Submitted to: Journal of Food Protection
Publication Type: Peer Reviewed Journal
Publication Acceptance Date: 6/20/1996
Publication Date: N/A
Interpretive Summary: Reduction in the amount of salmonellae that colonizes the intestinal tract of commercial poultry can be achieved by providing newly-hatched chicks with cultures of normal intestinal microflora. This method of controlling salmonellae colonization is called competitive exclusion. Numerous researchers have developed different types of competitive exclusion cultures, but there are differences in the ability of these cultures to control salmonellae. One problem in comparing different cultures is the lack of a biological assay that is a direct result of culture treatment and is correlated with decreased intestinal colonization by salmonellae. Recently in our laboratory, we have shown that administration of bacterial cultures to newly-hatched chicks rapidly increases the number of bacteria and the amount of propionic acid in the gut. In this study, we developed competitive exclusion cultures by several different methods to determine if propionic acid is associated with salmonellae control by all protective cultures. Eight different competitive exclusion cultures were developed by different techniques. Cultures that increased intestinal propionic acid in baby chicks decreased salmonellae colonization. Cultures that failed to increase intestinal propionic acid concentration in baby chicks did not protect against salmonellae colonization. The results of these experiments are important to the poultry industry and the scientific community because it will allow different competitive exclusion cultures to be compared based on a biological parameter resulting from culture treatment and shown to be correlated with the reduction of intestinal salmonellae colonization.
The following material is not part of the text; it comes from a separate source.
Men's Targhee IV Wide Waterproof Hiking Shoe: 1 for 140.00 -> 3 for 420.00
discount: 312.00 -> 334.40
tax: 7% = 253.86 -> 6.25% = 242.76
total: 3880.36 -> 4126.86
Technical Abstract: Experiments were conducted to evaluate the effects of different types of competitive exclusion (CE) cultures on the concentration of cecal propionic acid in 3-day-old broiler chicks, and the correlation, if any, between cecal propionic acid and protection against cecal Salmonella colonization. CE cultures developed by continuous-flow (CF) culture that significantly (P<0.05) increased cecal propionic acid in 3-day-old chicks and a undefined CE culture that significantly (P<0.05) increased cecal propionic acid concentration in 3-day-old chicks also significantly (P<0.05) decreased cecal Salmonella colonization in 10-day-old chicks compared to the untreated controls. CF cultures that failed to significantly (P>0.05) increase cecal propionic acid concentrations in 3-day-old chicks also failed to significantly (P>0.05) protect against cecal Salmonella colonization in 10-day-old chicks compared to untreated controls. A significant (P<.05) correlation (-.88) was found between cecal propionic acid concentration in 3-day-old chicks and cecal Salmonella colonization in 10-day-old chicks. Although the relationship between cecal propionic acid concentration and protection against cecal Salmonella colonization is not understood, it appears that it is a biological parameter resulting from treatment with a efficacious CE culture that is highly correlated with Salmonella protection, and therefore may serve as a standard measurement for comparing efficacy of different CE cultures.